At the core of bitcoin is the setting up, or “compiling” of the software and there is a level of trust needed in the process if you agree or not. However, an update in the code could make it more trustworthy. 

Guix, a featuring container program, was just integrated into Bitcoin Core, the most widely used bitcoin implementations. This means that real users can take it for a spin. This results in the code being more trustworthy when it is downloaded from the Ubuntu operating system in the building phase. 

In a tweet last month, Carl Dong, the lead developer of the project, stated that even though it has been a long journey, #Guix support for deterministic, bootstrappable builds using Bitcoin Core has landed in master.

There are protections integrated into this building process. When developers go to Bitcoin.org to download Bitcoin Core, they use the Gitian procedure to create “reproducible” builds. This allows the developers to confirm that their distributed binaries being downloaded are the right version and not a duplicate that has a secret backdoor included in the program, which reduces the potential for bitcoin theft. 

However, Dong stated that even this process isn’t secure enough when it comes to the building process, as he outlined in a detailed presentation in Amsterdam at the Breaking Bitcoin conference. 

With the Gitian procedure, the computer can make use of the code produced. When using this procedure, developers might not be aware that they are getting the code via the Ubuntu operating system. This could give users a false sense of security.

Dong told CoinDesk that at this time, Ubuntu (or the person who acquires the authority signing keys to Ubuntu) has an impact on both the accessibility and security of Bitcoin Core’s release binaries. In the long run, putting faith in un-auditable, opaque binary downloads from third parties such as Ubuntu could be asking for big trouble.

Not Disillusioned Anymore

In doing so, as the “reproducible builds” processes were happening a couple of years ago, Dong stated to CoinDesk that he was “disillusioned” with the process used to build bitcoin. 

He discovered that he wasn’t alone, and after he was working at Chaincode Labs, a bitcoin protocol development hub located in New York City, the project got new life. He got input from Cory Fields and Russ Yanofsky, both contributors to Bitcoin Core, along with others that helped to develop the Bitcoin Core software. 
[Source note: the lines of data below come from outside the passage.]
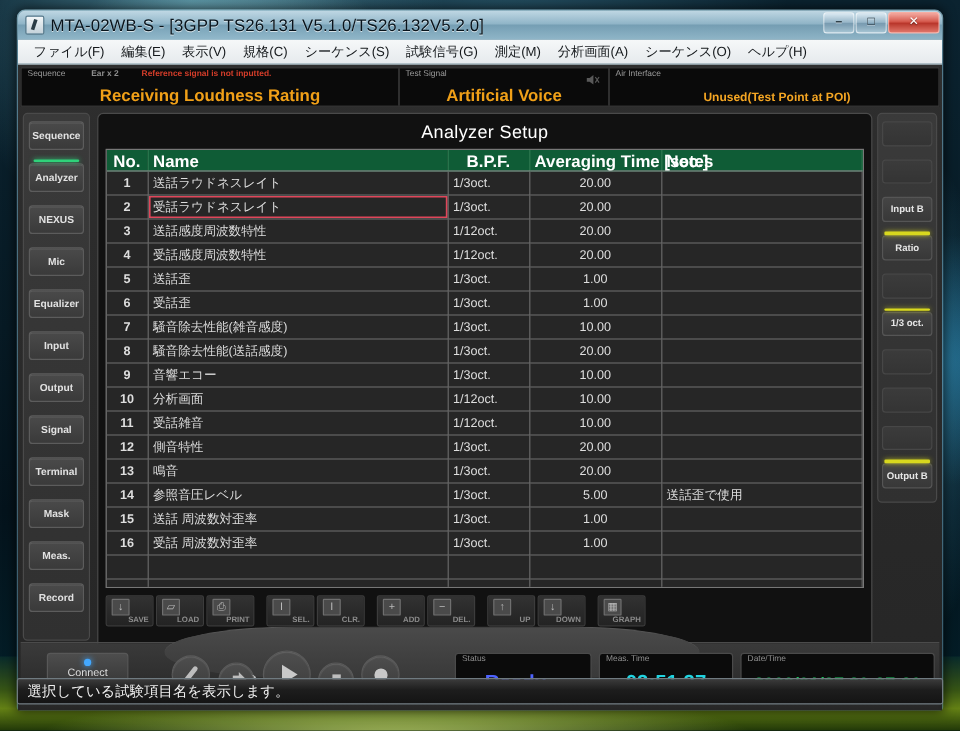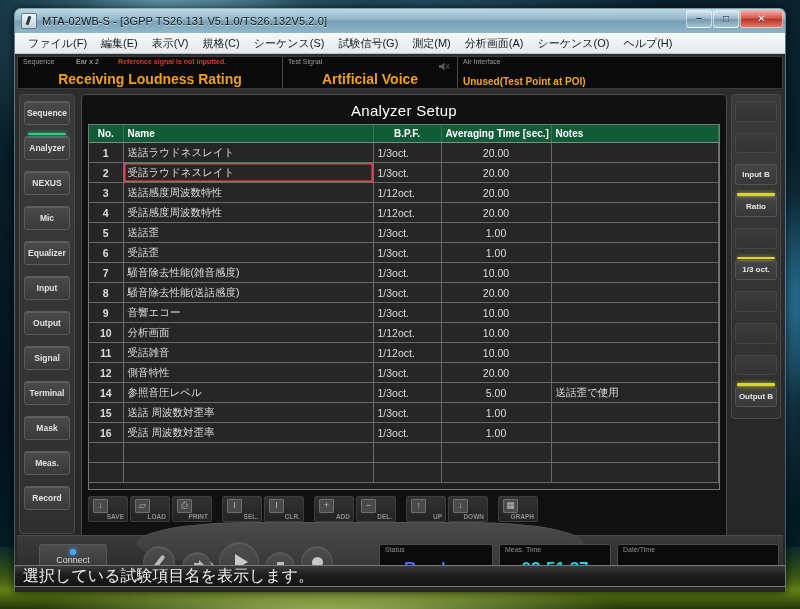--- a/index.html
+++ b/index.html
@@ -49,21 +49,21 @@
   #app-icon{
     width:14px;height:14px;margin:0 5px 0 6px;border-radius:2px;
     background:linear-gradient(180deg,#f2f6f8,#c4d2da);
     border:1px solid #5d7d8e;position:relative;flex:none;
   }
   #app-icon:after{
     content:"";position:absolute;left:5px;top:2px;width:3px;height:9px;
     background:#2a3c46;transform:rotate(18deg);
   }
   #title-text{
-    font-size:11px;color:#08131b;text-shadow:0 1px 0 rgba(255,255,255,.65);
+    font-size:14px;color:#08131b;text-shadow:0 1px 0 rgba(255,255,255,.65);
     white-space:nowrap;letter-spacing:.1px;
   }
   #wincontrols{position:absolute;right:2px;top:1px;display:flex;gap:0;}
   .wbtn{
     width:26px;height:18px;margin-left:1px;
     border:1px solid rgba(255,255,255,.55);
     border-radius:3px;
     background:linear-gradient(180deg,rgba(226,238,246,.85) 0,rgba(150,180,198,.8) 48%,rgba(116,150,172,.85) 52%,rgba(175,202,216,.8) 100%);
     position:relative;box-sizing:border-box;
   }
@@ -106,22 +106,22 @@
     position:absolute;left:5px;top:1px;font-size:7px;color:#9b9b9b;white-space:nowrap;
   }
   .info-sub{
     position:absolute;top:1px;font-size:7px;font-weight:bold;white-space:nowrap;
   }
   .info-val{
     position:absolute;left:0;right:0;bottom:1px;text-align:center;
     font-size:14px;font-weight:bold;color:#f0a018;white-space:nowrap;
   }
   .info-val.small{font-size:10px;text-align:left;left:5px;}
-  .info-val.warm{color:#f5a623;}
-  #ic-seq{width:265px;}
+  .info-val.warm{color:#f5a623;text-align:center;}
+  #ic-seq{width:315px;}
   #ic-term{width:145px;}
   #ic-test{width:175px;}
   #ic-air{flex:1;}
   #speaker-mute{
     position:absolute;right:6px;top:4px;width:13px;height:11px;opacity:.55;
   }
 
   
   #leftrail{
     position:absolute;left:4px;top:40px;width:56px;height:440px;
@@ -171,21 +171,21 @@
     box-sizing:border-box;padding:4px 6px 4px 6px;
   }
   #panel-title{
     text-align:center;color:#fff;font-size:15px;padding:3px 0 5px 0;letter-spacing:.3px;
   }
   #grid-wrap{
     background:#1e1e1e;border:1px solid #777;height:366px;overflow:hidden;box-sizing:border-box;
   }
   table#grid{border-collapse:collapse;width:100%;table-layout:fixed;}
   table#grid th{
-    background:#0f5c36;color:#fff;font-size:10px;font-weight:bold;text-align:left;
+    background:#0f5c36;color:#fff;font-size:14px;font-weight:bold;text-align:left;
     height:17px;padding:0 4px;border-right:1px solid #2d7a52;border-bottom:1px solid #888;
     white-space:nowrap;
   }
   table#grid th.ctr{text-align:center;}
   table#grid td{
     height:19px;font-size:10.5px;color:#dedede;padding:0 4px;
     border-right:1px solid #6a6a6a;border-bottom:1px solid #6a6a6a;
     background:#262626;white-space:nowrap;overflow:hidden;
   }
   td.c-no{text-align:center;font-weight:bold;color:#fff;}
@@ -276,21 +276,21 @@
   #ro-date{left:600px;width:160px;}
   #ro-date .rv{color:#17c95e;font-size:15px;}
 
   
   #osstatus{
     position:absolute;left:14px;bottom:22px;width:772px;height:22px;
     background:linear-gradient(180deg,#3b3b3b 0,#1d1d1d 45%,#141414 100%);
     border:1px solid #6f7a80;border-radius:2px;box-sizing:border-box;
     display:flex;align-items:center;padding-left:8px;
   }
-  #osstatus span{font-size:16px;color:#f0f0f0;text-align:center;}
+  #osstatus span{font-size:12px;color:#f0f0f0;text-align:center;}
 </style>
 </head>
 <body>
 
 <div id="desktop">
   <div id="glow1"></div>
   <div id="glow2"></div>
 </div>
 
 <div id="window">
@@ -522,20 +522,27 @@
                 <td class="c-notes"></td>
               </tr>
               <tr class="">
                 <td class="c-no">12</td>
                 <td class="c-name">側音特性</td>
                 <td class="c-bpf">1/3oct.</td>
                 <td class="c-avg">20.00</td>
                 <td class="c-notes"></td>
               </tr>
               <tr class="">
+                <td class="c-no">13</td>
+                <td class="c-name">鳴音</td>
+                <td class="c-bpf">1/3oct.</td>
+                <td class="c-avg">20.00</td>
+                <td class="c-notes"></td>
+              </tr>
+              <tr class="">
                 <td class="c-no">14</td>
                 <td class="c-name">参照音圧レベル</td>
                 <td class="c-bpf">1/3oct.</td>
                 <td class="c-avg">5.00</td>
                 <td class="c-notes">送話歪で使用</td>
               </tr>
               <tr class="">
                 <td class="c-no">15</td>
                 <td class="c-name">送話 周波数対歪率</td>
                 <td class="c-bpf">1/3oct.</td>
His ultimate answer was to keep the trust in these binaries to a minimum where applicable. Another important component was to track the exact source of the binaries.

During his Breaking Bitcoin speech, Dong said that as developers take advantage of Guix to create toolchain, there is a way to verify how every tool in the toolchain was produced and simply bootstrap them from a skeleton group of binaries that are trustworthy. 

Dong doesn’t believe they created a foolproof system. He said that is isn’t possible to take out all trusted third parties from the build procedure, but the current process does help. 

Furthermore, he stated they are looking for a more effective way to audit toolchain provided by third parties. By using Guix, Gong went on to say that it gives them much more visibility into the set of binaries we trust and how a build environment using Bitcoin Core could be developed from it.

The Future

At this time, Linus operating system users have this change available to them. Dong, along with others are making the changes available for Mac and Windows users too. 

Michael Ford, maintainer of the software and a Bitcoin Core contributor tweeted that it was a huge first step and offers a workable option for building with Gitian. There are numerous improvements for Guix in the works. He believes he’ll play a pivotal part in the 0.19.0 release. 

Keep in mind that Dong has a strategy to make the builds reproducible into the future. 

Dong said, that Bitcoin Core developers could build on the previous versions of Bitcoin Core in the future. They will be able to create binaries that are identical to the bit as they are released. 

This reproducibility in the future will give us to chance to produce the precise behavior of prior releases and comes in handy for testing and debugging

Dong is being praised for his efforts to make bitcoin more trustworthy, even though the technical change seems arcane. 

David Vorick, Sia’s co-founder and lead developer tweeted that these kinds of innovations are usually invisible to the investment communities and consumers, however, it is the main reason why bitcoin is where is today.